*Instructions to follow*
Below are some records; quote exactly the lines from the one that contains "[11,202,455,341] [image] |" through the one that contains "[11,387,497,526] [image] |", inclusive, and no others.

*Records for the task*
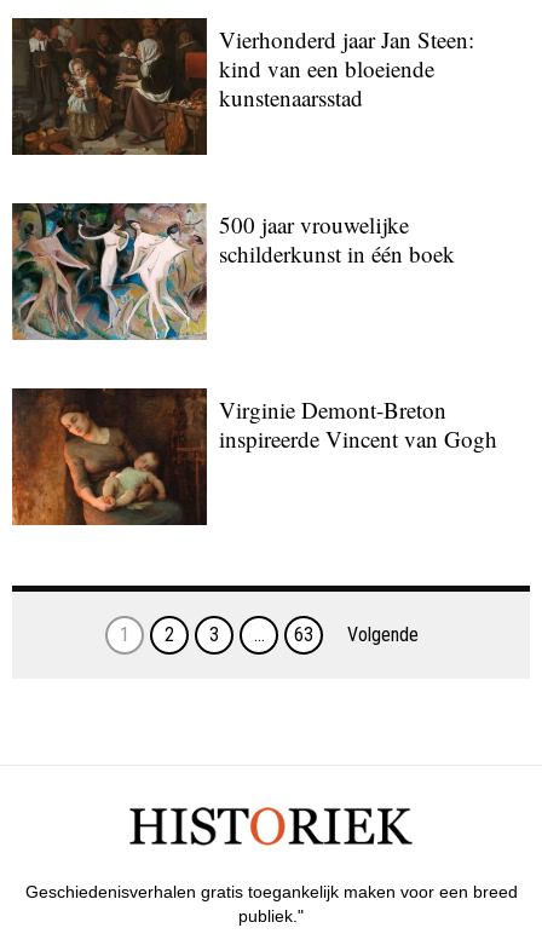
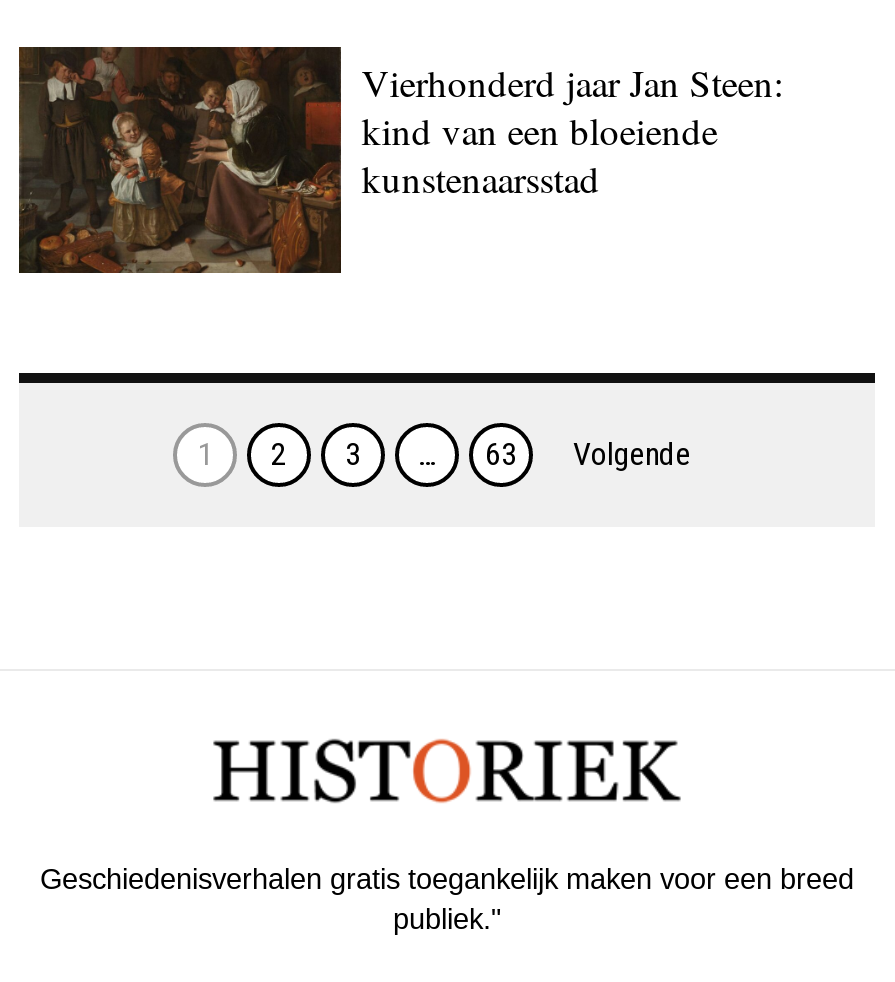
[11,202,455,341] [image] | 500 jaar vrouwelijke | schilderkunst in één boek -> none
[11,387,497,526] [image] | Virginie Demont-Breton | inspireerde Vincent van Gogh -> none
...
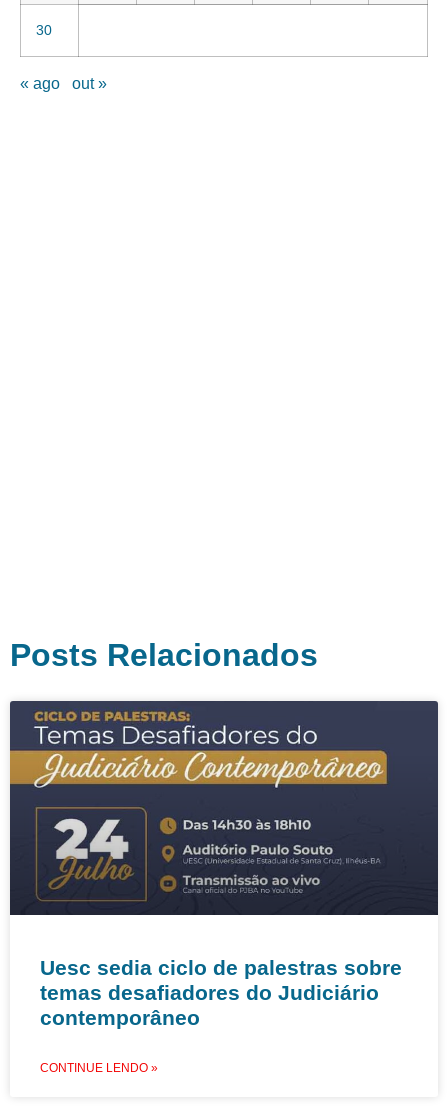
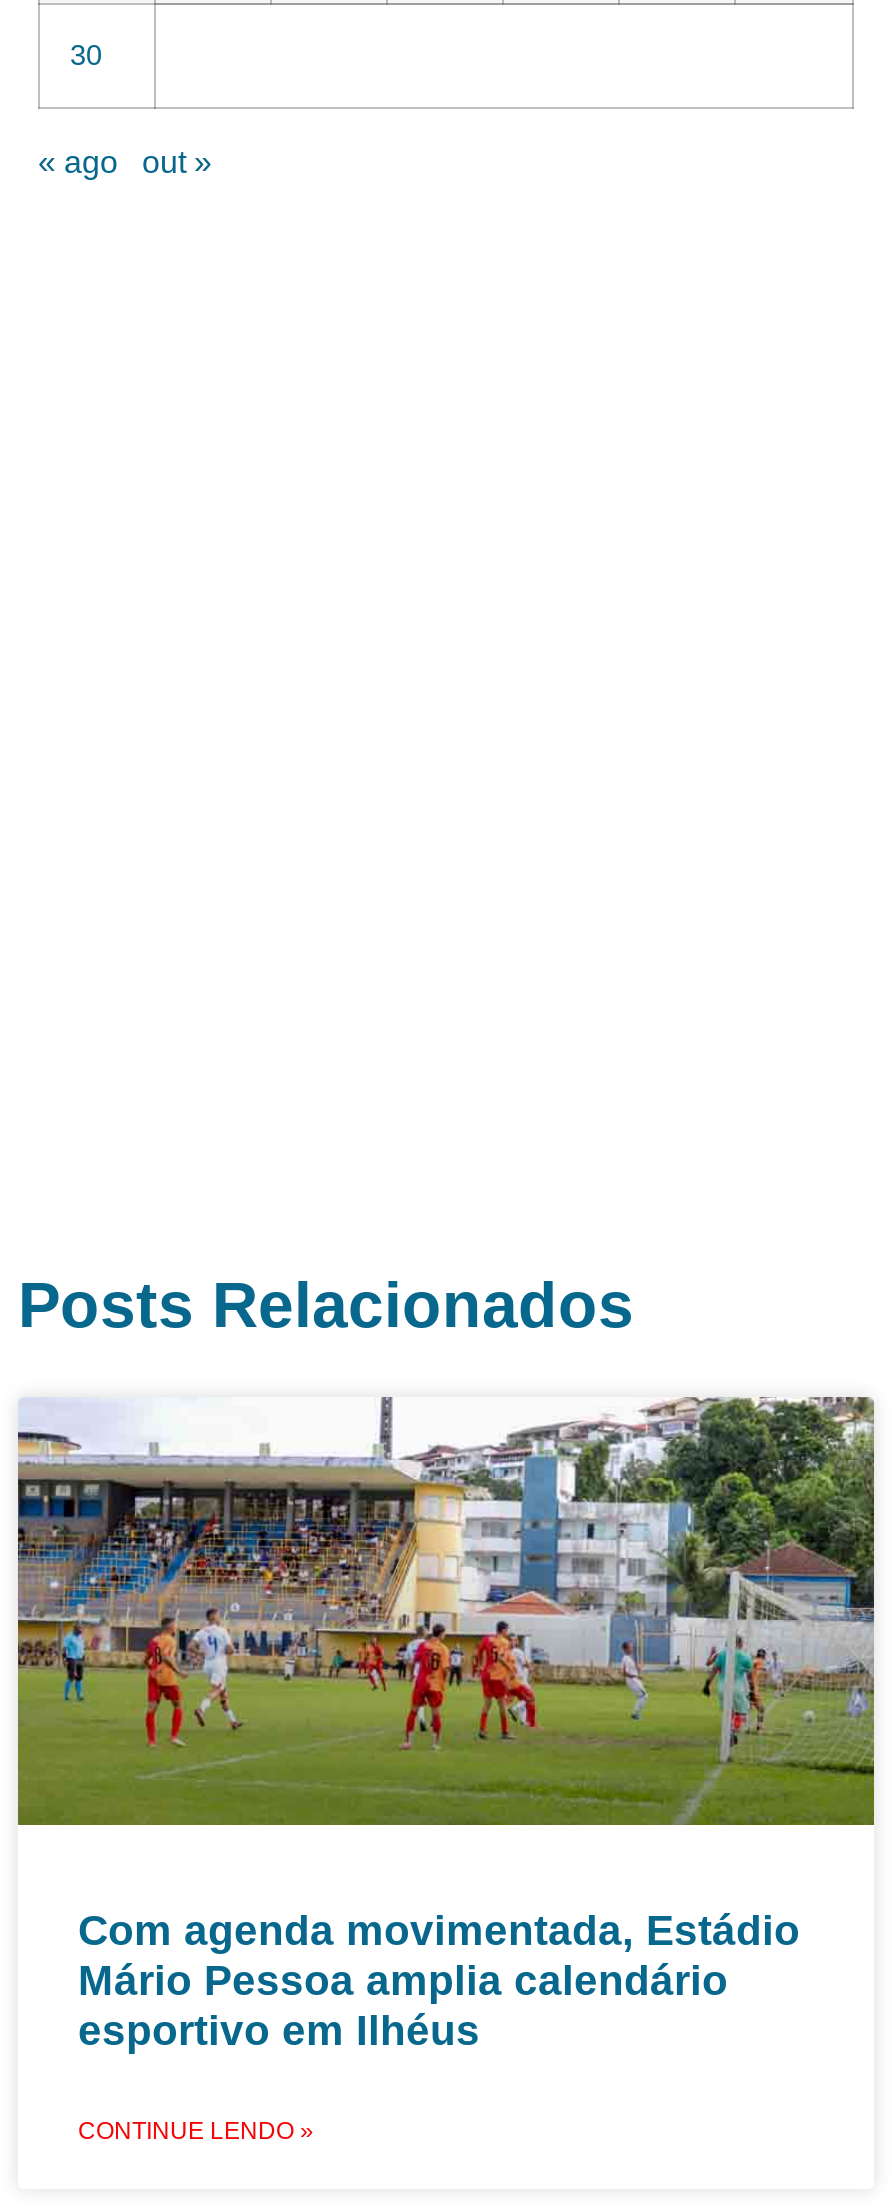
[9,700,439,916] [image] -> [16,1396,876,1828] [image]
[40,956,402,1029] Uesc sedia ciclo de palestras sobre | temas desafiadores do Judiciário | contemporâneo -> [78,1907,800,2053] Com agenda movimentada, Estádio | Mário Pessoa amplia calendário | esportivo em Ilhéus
---
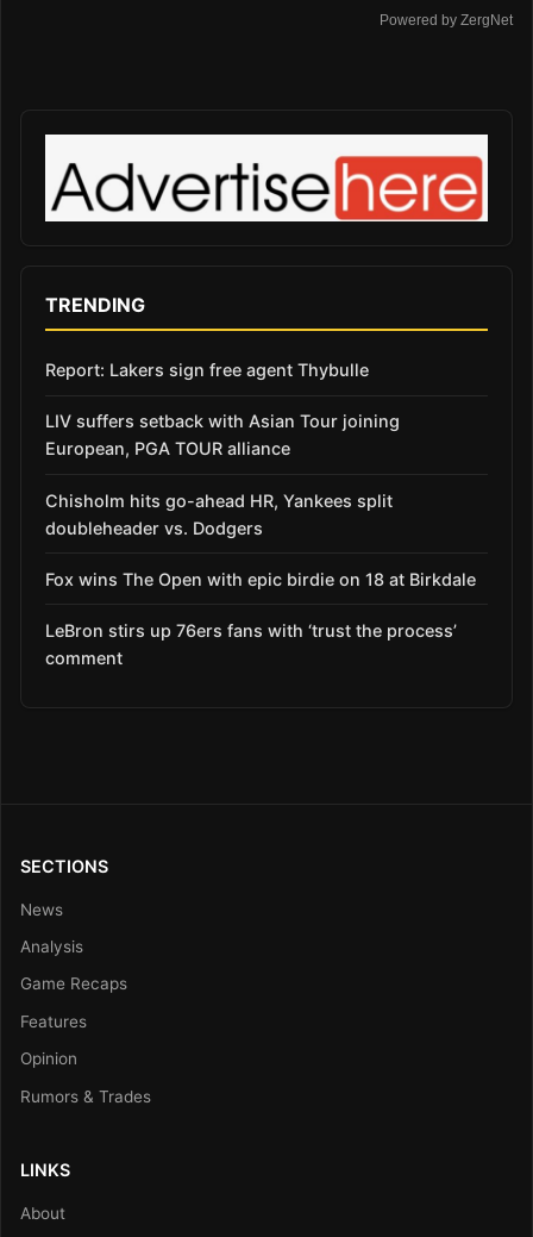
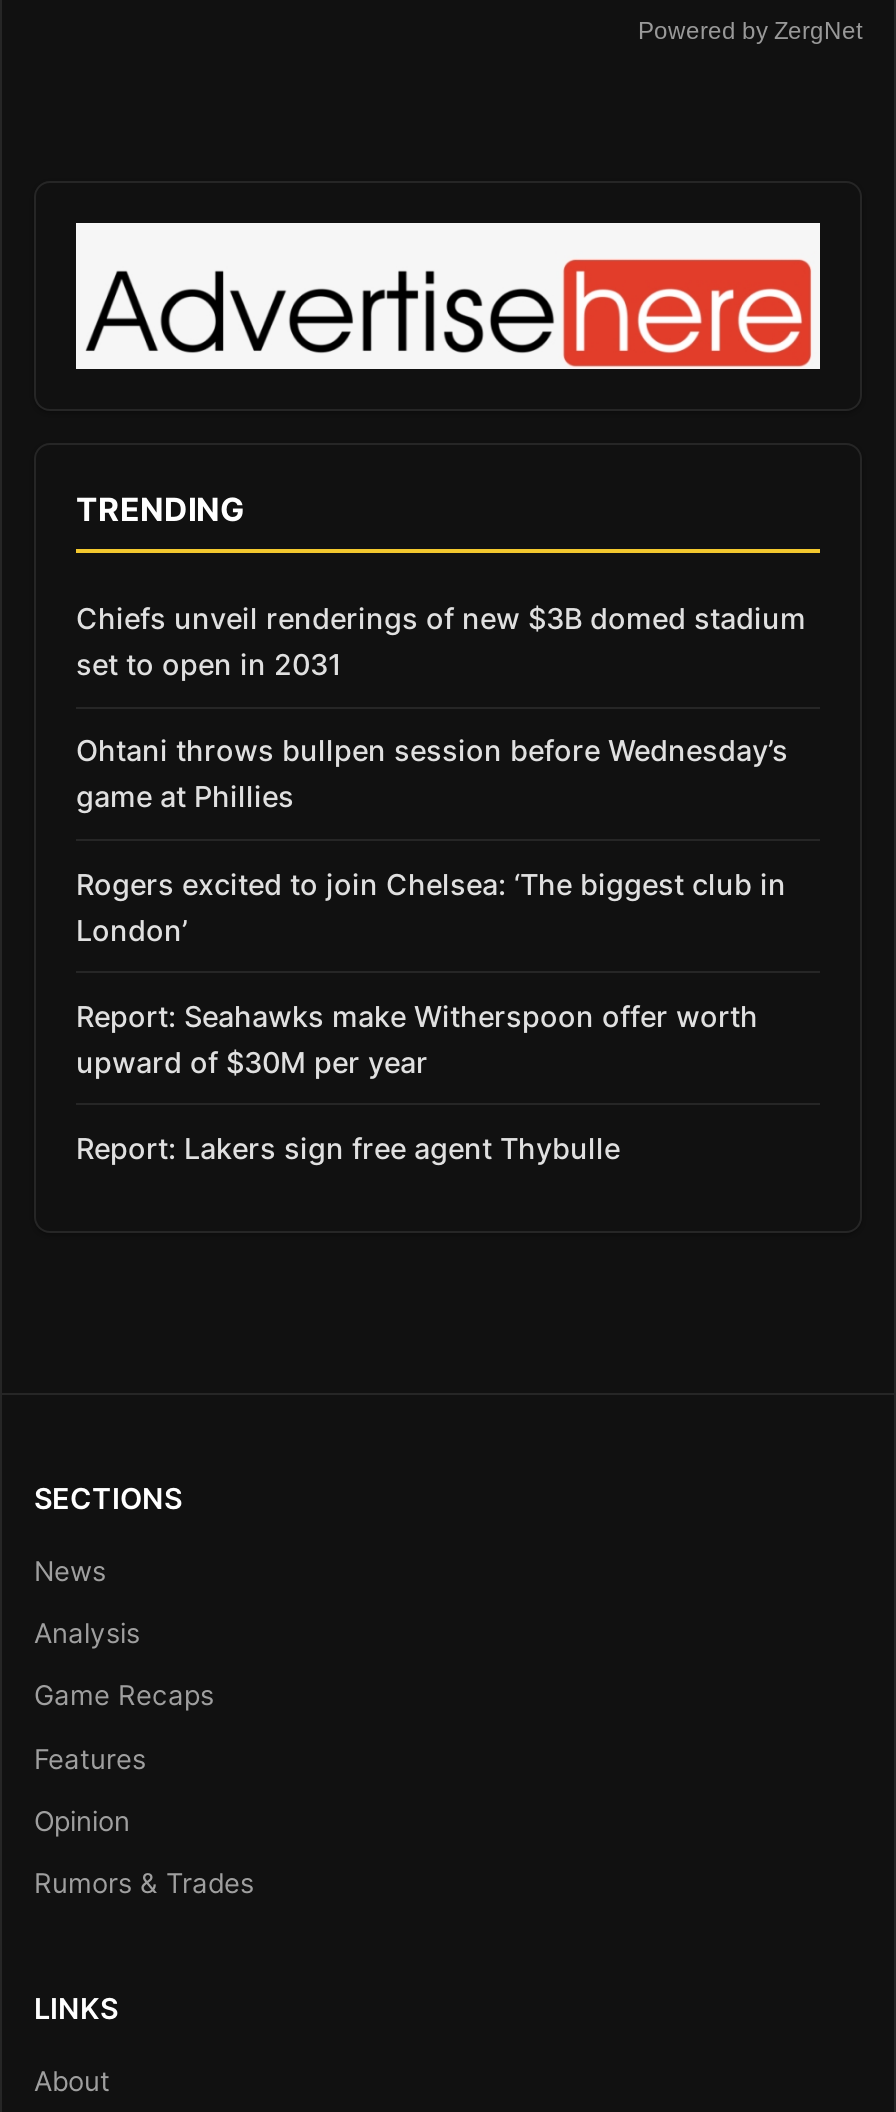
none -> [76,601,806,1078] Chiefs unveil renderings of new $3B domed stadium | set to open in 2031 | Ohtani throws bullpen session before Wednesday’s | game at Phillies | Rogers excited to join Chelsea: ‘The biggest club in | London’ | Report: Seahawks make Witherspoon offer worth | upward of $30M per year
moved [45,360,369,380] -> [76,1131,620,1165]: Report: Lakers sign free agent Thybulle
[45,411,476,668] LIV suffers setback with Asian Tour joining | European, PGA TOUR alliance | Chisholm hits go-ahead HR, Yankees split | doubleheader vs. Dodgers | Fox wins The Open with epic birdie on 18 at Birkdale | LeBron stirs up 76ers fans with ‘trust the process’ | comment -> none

*Your response*
[11,202,455,341] [image] | 500 jaar vrouwelijke | schilderkunst in één boek -> none
[11,387,497,526] [image] | Virginie Demont-Breton | inspireerde Vincent van Gogh -> none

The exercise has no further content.